● **Task prompt**
Your output must be the lines below from the line containing "tax: 5.5% = 42.92 -> 5.5% = 45.37" to the line containing "shipping: none -> 8.50", both lines included, reproduced exactly and without pictures.

(Recorded data)
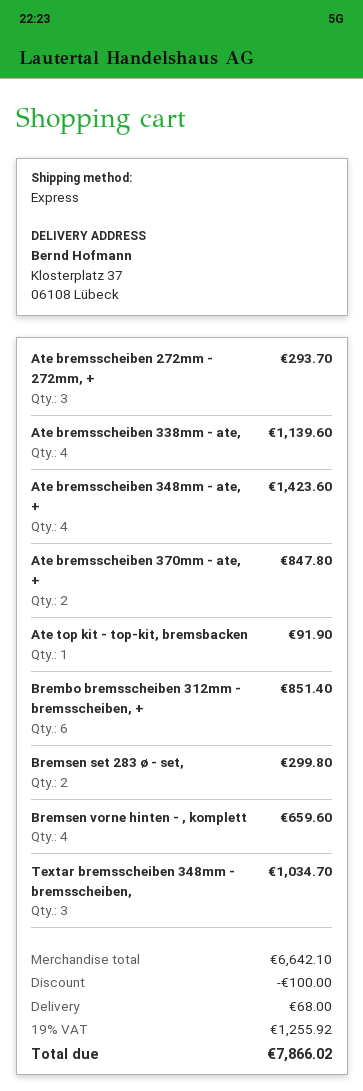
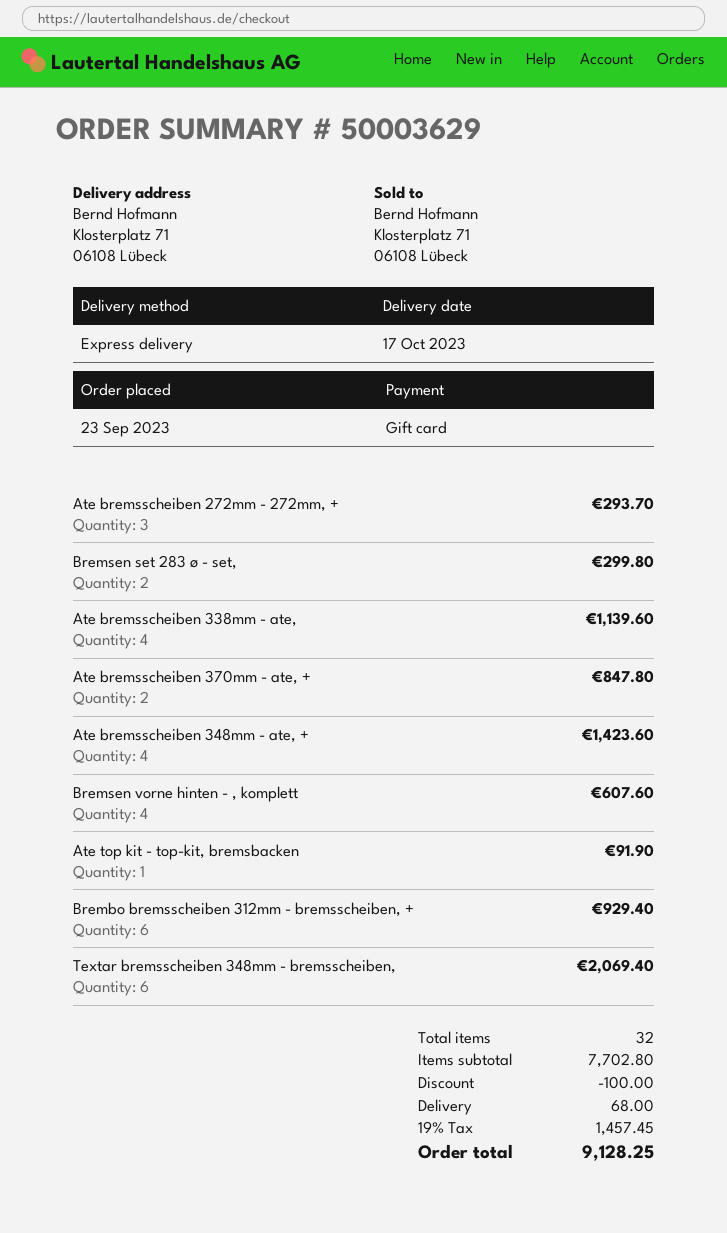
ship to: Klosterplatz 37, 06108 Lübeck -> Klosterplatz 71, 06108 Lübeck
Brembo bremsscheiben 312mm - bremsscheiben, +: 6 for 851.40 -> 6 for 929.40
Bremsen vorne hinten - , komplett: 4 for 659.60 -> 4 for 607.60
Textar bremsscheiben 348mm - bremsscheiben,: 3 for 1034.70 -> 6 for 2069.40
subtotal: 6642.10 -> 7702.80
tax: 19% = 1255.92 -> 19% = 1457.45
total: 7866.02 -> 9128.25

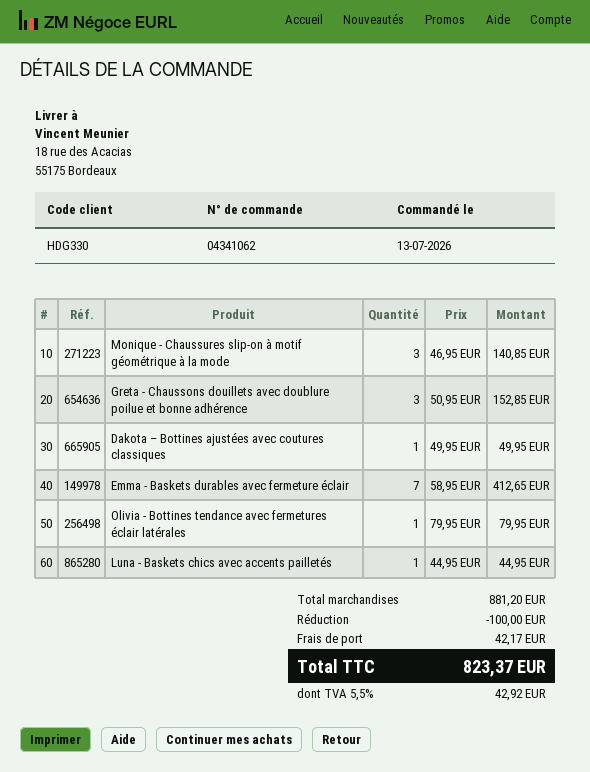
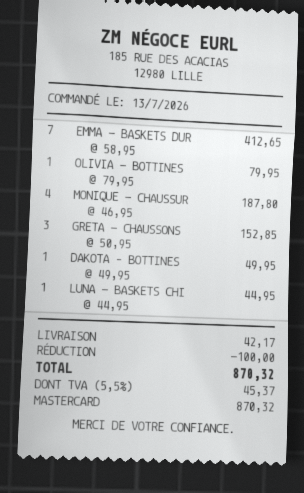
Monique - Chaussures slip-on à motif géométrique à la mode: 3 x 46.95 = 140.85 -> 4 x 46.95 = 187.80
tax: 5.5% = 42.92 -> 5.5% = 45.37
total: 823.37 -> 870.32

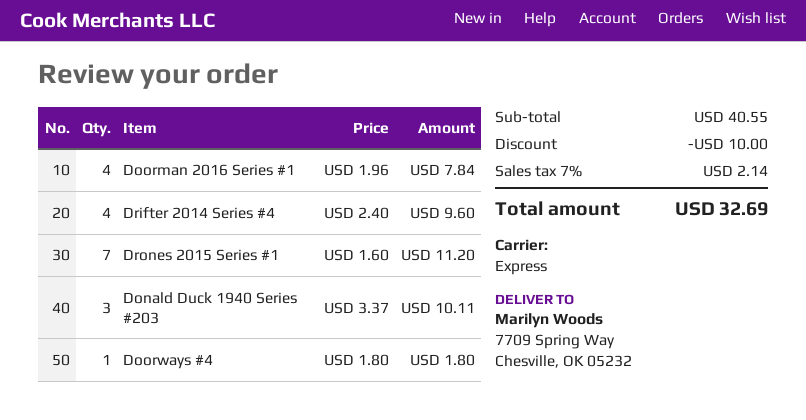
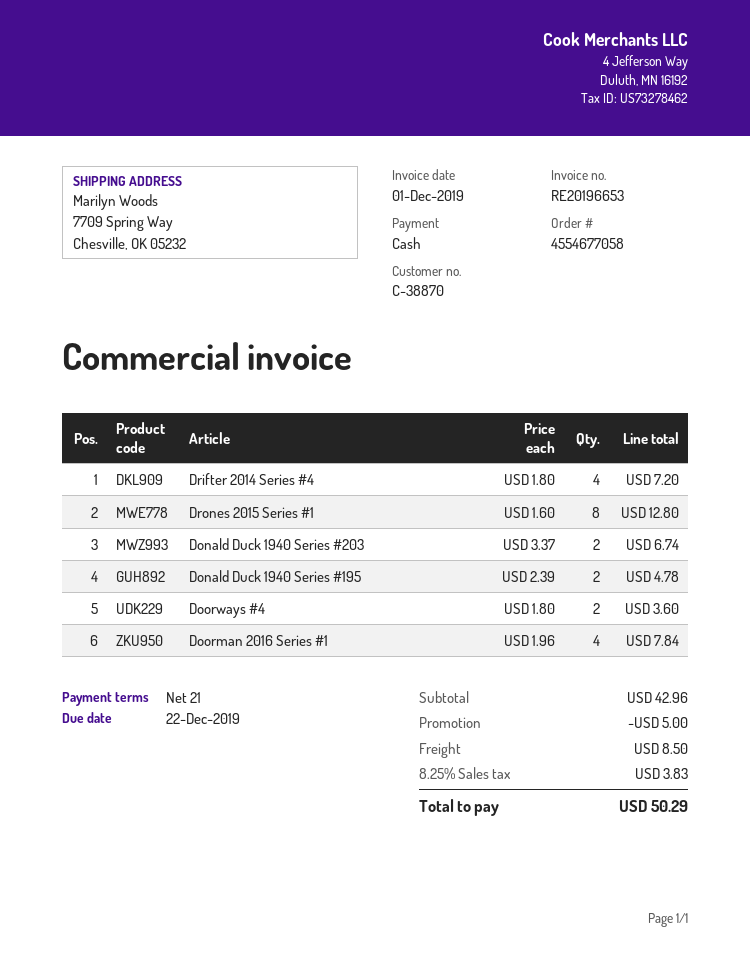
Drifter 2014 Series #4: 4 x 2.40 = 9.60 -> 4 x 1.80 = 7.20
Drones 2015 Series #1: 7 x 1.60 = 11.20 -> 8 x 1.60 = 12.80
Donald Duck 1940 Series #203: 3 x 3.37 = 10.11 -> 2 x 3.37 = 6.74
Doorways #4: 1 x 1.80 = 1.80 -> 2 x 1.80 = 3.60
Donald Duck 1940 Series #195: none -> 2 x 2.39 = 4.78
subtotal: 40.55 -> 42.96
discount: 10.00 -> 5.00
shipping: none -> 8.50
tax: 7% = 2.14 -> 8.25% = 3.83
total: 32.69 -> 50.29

● **Solution to this problem**
tax: 5.5% = 42.92 -> 5.5% = 45.37
total: 823.37 -> 870.32

Drifter 2014 Series #4: 4 x 2.40 = 9.60 -> 4 x 1.80 = 7.20
Drones 2015 Series #1: 7 x 1.60 = 11.20 -> 8 x 1.60 = 12.80
Donald Duck 1940 Series #203: 3 x 3.37 = 10.11 -> 2 x 3.37 = 6.74
Doorways #4: 1 x 1.80 = 1.80 -> 2 x 1.80 = 3.60
Donald Duck 1940 Series #195: none -> 2 x 2.39 = 4.78
subtotal: 40.55 -> 42.96
discount: 10.00 -> 5.00
shipping: none -> 8.50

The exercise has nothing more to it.